Monday, November 5, 2012

Rebuilding The Gilded Age

A conversation with my Mom's oldest brother this weekend informed me that I am no longer the lone Democrat in a family of Republicans. Nearly 70 years ago when he registered to vote for the first time, he did so as a Republican. This year he changed his affiliation to the Democratic Party. This information that he shared with me didn't occur during a political conversation. It happened as we were discussing a History Channel program I spent time watching this past week.

"The Men Who Built America", Vanderbilt, Scott, Rockefeller, Carnegie, Frick, Morgan, Ford and Edison. All captains behind the growth of railroads, coal, oil, steel, automobiles, banking and electricity. All grew supremely wealthy at a time when American Workers could be bought for an average of $1.20 a week. If profits were down for the company owners, workers were fired, those duties were added to the remaining worker's day and pay would be cut in half.

There were no regulations, few safety measures and if you were injured beyond the point of ever being able to work again, well, you were on your own. You were fortunate if you had sons of 9 or 10 who could find a 60 hour a week job to support your family. Doubly fortunate if your sons and daughters were old enough to have families of their own and an adult breadwinner who could take on the task of supporting you. This wasn't as much of a burden as it sounds today because life expectancy was considerably less than it is now.

While you were struggling to make ends meet, your employer was attending balls, building block long residences to house their families and their art collections. They were taking cruises, vacationing in the Adirondacks in homes that although used for a few short months a year, were nearly as opulent as their New York residences. For some, philanthropy became an interest, but not until decisions they made caused death and destruction. However many libraries, schools and museums they built, they seemed to ignore the workers upon whose backs these grand edifices were erected.

Never did it occur to them to increase wages, correct safety issues or offer pensions so the elderly or infirm employees were not such a burden to their families when they were used up and incapable of working those 60 hour weeks. This was the topic of conversation when my life long Republican uncle said that he had changed party affiliation because "today's GOP is dangerous".

Rather than accepting that their policies have contributed to the current economic climate, they continue upon a path that benefits the few over the many. Corporations could be said to be people if one factors in the people that work for them, however, the policies of today are intended to benefit the bottom line of the corporate fat cats running them rather than the people who actually do the work.

Policies that strip the elderly, infirm and poor of any benefit they have earned through their labors. Policies that have allowed those at the top of the heap to hang onto and even take more from the pie leaving less to be fed to those below them who actually do the work which allows them to reap the profit. Policies which take from the people to give to the Pentagon so they may wage war on other countries and call it defense of the American Way of Life.

I think he's right, today's GOP really is dangerous and I can't see any way of stopping them unless we vote for humanity and not corporate welfare. The problem is, history isn't popular among the people who really should pay attention to it.

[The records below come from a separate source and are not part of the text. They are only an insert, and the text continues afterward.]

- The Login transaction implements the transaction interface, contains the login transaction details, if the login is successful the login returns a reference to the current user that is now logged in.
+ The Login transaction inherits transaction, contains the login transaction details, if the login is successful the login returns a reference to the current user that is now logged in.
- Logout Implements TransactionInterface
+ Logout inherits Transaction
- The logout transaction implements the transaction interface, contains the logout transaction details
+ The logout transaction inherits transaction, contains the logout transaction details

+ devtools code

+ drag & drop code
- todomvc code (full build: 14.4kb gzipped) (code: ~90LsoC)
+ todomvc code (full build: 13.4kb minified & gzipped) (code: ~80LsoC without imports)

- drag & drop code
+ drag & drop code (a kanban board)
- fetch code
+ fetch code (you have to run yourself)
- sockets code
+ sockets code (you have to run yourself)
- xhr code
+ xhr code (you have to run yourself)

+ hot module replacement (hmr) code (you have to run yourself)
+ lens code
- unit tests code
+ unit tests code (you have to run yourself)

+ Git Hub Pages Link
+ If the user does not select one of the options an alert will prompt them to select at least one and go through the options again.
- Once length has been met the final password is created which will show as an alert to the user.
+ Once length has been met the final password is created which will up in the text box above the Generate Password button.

  1. The good uncle. A wonderful story. Wish I could say there were democrats in my family, (beyond the inner circle) if there are any they hide it well.

  2. unfortunately we get who we vote for, and much of the American public is portly informed and easily led around by sound bites and propaganda. The poorest and most ignorant sections of the country tend to vote Republican against their own best interest - these are also the most fundamentally religious sections of the country: Do you see a connection?